Leave it on the tip of an American June.

The USA is a tarmac, arrivals and departures in a sea of concrete
Even when I watch my life go by from the window of an old SUV
Even when you’re not ready to take the time for the love that I give you for free
‘Cause even if I just use you
I’ll still have
Me.
And that’s the American dream….

Happy meals we call them
We Stop n’ Shop in just every place
With the Meals-on-Wheels so hidden; wrap our lives in cellophane
Some of us will get ahead, and some will clean up after those who do.
But as long as the Red Sox are playin’
There’ll be no revolution anytime soon.

Leave it on the tip of an American June.
All these things they take up both the far and the soon.

Even when you’re not ready to take the time for the love that I give you for free,
Even when I ask you to marry and a career is your primary need,
Even when I’m old and careful scaring kids off my private property
‘Cause even if I just use you
I’ll still have
Me.
And that’s the American dream.

Give me something to fight for; something to fight for besides me.

Quarter Rests

June 2005 – Berkeley

When you heard the news
Did you think that you deserved it?
Some awful punishment?

To waste away in perfect privacy
Hidden
From God and those you love.

Now you’re skipping pills
Some weird economy
To save on bills; but not to save your life.

Did we forget you
In our inertia
Did you fall into
A gap in conscious time?

I see you on the street
I see you losing weight
In the Mission
You could use one now.

You slip between the moments
Slip between the oceans
In the quarter rests.

Show me the way
To march in this pride parade
We’ll leave these lives, and jump on highway one
Driving north
North
Don’t look back
Drive straight into the sun.

You slip between the moments
Slip between the oceans

In the quarter rests.

You slip between the moments
Slip between the oceans
In the quarter rests.

Passengers

June 2006 – Oakland

Come inside; I’ve a story to tell.
About choices I’ve made
And some I’ve come to regret.

Like I’ve never stayed anywhere
Long enough to love anyone right.
How I’m never safe
So I can’t make you safe tonight; lying awake.
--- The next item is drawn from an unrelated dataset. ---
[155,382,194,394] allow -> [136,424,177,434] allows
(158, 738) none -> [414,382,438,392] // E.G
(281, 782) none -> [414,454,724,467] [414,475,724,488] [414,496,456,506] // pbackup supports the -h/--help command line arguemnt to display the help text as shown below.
Give in; you can pick up the phone
We’re not the only ones
Who feel alone.
Yet we hide in the masquerade
We hide in the river of stones.
And we ride just like passengers
Damned to never go home.

If I reach for you
Would you fall back and shudder?
We can all, we can all
Take better care of each other.

Come inside; I’ve a story to tell
About choices I
Might not have time to make.

For I’m riding this train, that only pulls
Into stations for a moment or two.
And the passengers change
And I’ve no one
To hold on to
Along the way.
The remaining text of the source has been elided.